What you need to do: Write out, word for word, every line in the data below from the one containing "html: <tr> <td>Yeni" to the one containing "center -> flex-start;", both of them included.

[Data supplied Boundary: Start]

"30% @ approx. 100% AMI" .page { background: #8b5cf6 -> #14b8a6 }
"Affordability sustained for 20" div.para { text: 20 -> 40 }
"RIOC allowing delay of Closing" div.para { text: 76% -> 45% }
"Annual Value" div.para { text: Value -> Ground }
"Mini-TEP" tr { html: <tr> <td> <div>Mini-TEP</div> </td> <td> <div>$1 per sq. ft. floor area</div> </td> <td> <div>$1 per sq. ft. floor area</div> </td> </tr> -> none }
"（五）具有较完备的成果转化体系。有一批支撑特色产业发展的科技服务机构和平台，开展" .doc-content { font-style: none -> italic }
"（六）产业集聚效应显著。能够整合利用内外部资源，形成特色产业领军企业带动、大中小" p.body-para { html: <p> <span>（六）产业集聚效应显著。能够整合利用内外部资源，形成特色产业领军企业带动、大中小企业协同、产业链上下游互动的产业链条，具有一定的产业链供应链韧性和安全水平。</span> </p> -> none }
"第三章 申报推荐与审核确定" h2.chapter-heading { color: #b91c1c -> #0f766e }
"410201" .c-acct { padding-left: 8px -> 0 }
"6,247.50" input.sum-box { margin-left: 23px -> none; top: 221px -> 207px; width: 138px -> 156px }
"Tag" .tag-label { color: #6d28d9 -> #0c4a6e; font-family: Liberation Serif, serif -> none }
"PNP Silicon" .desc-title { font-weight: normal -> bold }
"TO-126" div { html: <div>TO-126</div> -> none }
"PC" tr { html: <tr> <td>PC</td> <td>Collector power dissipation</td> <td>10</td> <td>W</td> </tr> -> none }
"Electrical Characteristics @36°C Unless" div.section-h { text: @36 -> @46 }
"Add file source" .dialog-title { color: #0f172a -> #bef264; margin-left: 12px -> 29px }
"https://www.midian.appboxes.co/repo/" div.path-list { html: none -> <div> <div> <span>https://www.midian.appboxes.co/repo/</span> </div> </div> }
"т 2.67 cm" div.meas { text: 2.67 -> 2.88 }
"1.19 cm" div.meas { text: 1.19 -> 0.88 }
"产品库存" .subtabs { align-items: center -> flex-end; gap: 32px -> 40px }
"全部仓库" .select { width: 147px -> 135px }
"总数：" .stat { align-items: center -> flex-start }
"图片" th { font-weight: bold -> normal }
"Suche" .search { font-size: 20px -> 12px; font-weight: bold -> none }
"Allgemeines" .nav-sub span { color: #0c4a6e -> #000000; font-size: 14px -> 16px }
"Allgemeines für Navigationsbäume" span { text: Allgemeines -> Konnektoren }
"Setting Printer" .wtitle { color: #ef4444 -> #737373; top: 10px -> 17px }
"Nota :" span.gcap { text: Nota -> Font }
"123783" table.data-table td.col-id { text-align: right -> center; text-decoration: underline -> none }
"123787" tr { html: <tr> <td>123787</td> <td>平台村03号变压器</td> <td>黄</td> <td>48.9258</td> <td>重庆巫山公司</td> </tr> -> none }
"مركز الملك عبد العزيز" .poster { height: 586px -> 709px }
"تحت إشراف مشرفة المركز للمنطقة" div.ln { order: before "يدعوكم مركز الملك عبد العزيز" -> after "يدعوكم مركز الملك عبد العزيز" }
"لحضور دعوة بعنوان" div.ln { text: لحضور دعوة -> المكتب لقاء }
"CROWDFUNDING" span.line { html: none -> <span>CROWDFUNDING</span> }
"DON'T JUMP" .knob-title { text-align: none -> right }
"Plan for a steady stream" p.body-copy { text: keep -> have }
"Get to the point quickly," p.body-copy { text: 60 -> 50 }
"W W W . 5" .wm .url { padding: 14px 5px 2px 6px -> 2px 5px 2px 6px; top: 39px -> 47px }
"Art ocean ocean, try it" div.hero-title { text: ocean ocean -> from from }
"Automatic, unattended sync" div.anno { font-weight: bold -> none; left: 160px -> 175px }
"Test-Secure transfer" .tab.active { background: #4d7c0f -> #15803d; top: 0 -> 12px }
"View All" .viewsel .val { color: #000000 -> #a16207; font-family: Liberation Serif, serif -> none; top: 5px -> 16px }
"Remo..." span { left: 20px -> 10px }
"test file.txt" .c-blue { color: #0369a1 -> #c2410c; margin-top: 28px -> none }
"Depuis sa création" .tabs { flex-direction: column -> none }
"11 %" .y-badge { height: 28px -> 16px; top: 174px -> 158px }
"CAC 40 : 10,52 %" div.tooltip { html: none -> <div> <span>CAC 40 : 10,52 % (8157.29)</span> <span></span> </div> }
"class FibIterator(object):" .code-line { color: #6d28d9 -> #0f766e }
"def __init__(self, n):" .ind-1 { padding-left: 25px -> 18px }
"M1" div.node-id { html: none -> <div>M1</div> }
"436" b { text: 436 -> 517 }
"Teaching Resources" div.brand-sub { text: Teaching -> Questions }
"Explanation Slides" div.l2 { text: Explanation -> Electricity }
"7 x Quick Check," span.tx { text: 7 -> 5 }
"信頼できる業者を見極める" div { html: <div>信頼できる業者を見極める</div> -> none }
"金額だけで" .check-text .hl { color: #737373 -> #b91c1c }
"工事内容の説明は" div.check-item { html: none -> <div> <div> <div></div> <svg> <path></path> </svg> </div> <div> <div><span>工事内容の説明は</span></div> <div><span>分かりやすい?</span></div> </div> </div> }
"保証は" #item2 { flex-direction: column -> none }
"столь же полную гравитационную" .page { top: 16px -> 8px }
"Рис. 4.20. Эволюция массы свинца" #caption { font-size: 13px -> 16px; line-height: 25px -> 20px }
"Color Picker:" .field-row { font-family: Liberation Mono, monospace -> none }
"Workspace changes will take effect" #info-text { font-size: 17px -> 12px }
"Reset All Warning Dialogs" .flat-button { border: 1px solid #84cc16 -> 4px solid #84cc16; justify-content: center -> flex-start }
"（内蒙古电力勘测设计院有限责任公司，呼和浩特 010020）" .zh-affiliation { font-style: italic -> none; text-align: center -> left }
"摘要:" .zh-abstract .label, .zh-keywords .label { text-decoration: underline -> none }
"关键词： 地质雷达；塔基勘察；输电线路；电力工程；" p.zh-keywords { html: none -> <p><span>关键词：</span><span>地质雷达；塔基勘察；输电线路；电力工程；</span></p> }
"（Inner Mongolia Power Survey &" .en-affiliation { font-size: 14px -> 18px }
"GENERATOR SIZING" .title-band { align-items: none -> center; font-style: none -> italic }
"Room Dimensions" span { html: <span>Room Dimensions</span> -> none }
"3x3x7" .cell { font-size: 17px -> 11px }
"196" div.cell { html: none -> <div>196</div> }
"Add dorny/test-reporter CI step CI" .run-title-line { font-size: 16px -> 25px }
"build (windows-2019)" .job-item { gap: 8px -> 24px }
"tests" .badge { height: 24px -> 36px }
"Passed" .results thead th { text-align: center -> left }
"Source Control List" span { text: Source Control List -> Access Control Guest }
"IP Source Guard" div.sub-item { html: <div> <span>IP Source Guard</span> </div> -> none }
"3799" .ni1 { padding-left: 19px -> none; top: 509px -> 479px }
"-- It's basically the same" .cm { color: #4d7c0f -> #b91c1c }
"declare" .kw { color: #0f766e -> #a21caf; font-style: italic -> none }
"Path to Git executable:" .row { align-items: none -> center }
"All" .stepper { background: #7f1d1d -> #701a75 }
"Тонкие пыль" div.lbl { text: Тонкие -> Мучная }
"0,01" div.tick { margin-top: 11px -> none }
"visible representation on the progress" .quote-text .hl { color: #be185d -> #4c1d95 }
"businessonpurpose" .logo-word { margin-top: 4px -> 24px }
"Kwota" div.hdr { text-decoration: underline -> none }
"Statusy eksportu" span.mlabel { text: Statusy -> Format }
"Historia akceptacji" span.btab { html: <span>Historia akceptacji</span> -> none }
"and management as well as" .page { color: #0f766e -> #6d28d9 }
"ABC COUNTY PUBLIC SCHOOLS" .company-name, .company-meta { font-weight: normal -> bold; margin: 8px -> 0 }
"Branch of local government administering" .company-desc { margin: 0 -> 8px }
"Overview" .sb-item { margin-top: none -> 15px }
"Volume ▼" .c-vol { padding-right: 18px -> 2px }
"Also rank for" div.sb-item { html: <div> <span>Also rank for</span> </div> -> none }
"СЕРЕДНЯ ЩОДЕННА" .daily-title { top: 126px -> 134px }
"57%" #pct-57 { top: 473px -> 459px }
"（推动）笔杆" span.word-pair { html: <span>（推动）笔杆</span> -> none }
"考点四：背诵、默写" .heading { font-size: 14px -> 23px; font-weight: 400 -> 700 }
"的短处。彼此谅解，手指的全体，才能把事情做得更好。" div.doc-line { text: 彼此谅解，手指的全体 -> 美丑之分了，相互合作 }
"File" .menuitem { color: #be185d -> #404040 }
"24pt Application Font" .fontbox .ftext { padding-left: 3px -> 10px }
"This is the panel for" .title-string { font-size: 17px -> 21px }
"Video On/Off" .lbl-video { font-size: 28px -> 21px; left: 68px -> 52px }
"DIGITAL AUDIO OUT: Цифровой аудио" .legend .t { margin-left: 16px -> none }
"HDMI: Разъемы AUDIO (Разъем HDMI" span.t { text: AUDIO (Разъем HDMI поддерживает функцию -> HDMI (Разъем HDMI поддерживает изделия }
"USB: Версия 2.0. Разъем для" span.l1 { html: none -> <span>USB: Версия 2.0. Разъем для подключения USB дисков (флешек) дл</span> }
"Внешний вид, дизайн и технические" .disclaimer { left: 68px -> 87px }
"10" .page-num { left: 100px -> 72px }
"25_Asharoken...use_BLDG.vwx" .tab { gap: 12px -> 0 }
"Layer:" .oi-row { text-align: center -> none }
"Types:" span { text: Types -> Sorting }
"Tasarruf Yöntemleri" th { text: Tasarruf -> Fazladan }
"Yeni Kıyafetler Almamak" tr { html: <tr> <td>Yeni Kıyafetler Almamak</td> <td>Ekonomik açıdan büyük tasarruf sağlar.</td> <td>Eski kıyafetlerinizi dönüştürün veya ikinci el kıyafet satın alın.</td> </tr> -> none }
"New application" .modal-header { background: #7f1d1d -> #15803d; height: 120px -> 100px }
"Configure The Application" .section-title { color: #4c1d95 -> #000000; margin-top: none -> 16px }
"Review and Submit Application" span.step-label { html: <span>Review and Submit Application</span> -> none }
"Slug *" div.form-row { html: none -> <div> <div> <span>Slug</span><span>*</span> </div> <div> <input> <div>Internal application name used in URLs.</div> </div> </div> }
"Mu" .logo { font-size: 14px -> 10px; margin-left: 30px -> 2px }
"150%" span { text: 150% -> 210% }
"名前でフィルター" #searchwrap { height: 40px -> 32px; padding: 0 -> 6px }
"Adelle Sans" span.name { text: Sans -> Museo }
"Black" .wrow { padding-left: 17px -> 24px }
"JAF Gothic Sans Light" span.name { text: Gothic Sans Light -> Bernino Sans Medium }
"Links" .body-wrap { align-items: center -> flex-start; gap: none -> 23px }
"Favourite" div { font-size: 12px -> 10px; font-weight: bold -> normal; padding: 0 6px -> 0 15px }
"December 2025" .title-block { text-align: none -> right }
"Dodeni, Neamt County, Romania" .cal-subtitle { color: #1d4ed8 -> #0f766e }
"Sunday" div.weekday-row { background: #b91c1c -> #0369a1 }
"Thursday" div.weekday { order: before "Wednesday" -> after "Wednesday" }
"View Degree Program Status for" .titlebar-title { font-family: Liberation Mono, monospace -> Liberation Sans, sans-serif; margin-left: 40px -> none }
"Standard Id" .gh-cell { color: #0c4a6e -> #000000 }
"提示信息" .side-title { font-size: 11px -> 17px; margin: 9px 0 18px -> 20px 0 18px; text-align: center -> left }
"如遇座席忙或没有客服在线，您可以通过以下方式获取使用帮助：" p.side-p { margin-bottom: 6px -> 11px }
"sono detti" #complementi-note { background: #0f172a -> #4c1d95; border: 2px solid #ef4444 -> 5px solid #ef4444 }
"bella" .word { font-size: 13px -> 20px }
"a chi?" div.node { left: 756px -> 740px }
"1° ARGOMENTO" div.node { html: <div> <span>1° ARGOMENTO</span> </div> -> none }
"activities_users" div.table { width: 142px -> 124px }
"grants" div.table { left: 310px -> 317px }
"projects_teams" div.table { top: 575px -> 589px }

[Data supplied Boundary: End]

Reply to the task:
"Yeni Kıyafetler Almamak" tr { html: <tr> <td>Yeni Kıyafetler Almamak</td> <td>Ekonomik açıdan büyük tasarruf sağlar.</td> <td>Eski kıyafetlerinizi dönüştürün veya ikinci el kıyafet satın alın.</td> </tr> -> none }
"New application" .modal-header { background: #7f1d1d -> #15803d; height: 120px -> 100px }
"Configure The Application" .section-title { color: #4c1d95 -> #000000; margin-top: none -> 16px }
"Review and Submit Application" span.step-label { html: <span>Review and Submit Application</span> -> none }
"Slug *" div.form-row { html: none -> <div> <div> <span>Slug</span><span>*</span> </div> <div> <input> <div>Internal application name used in URLs.</div> </div> </div> }
"Mu" .logo { font-size: 14px -> 10px; margin-left: 30px -> 2px }
"150%" span { text: 150% -> 210% }
"名前でフィルター" #searchwrap { height: 40px -> 32px; padding: 0 -> 6px }
"Adelle Sans" span.name { text: Sans -> Museo }
"Black" .wrow { padding-left: 17px -> 24px }
"JAF Gothic Sans Light" span.name { text: Gothic Sans Light -> Bernino Sans Medium }
"Links" .body-wrap { align-items: center -> flex-start; gap: none -> 23px }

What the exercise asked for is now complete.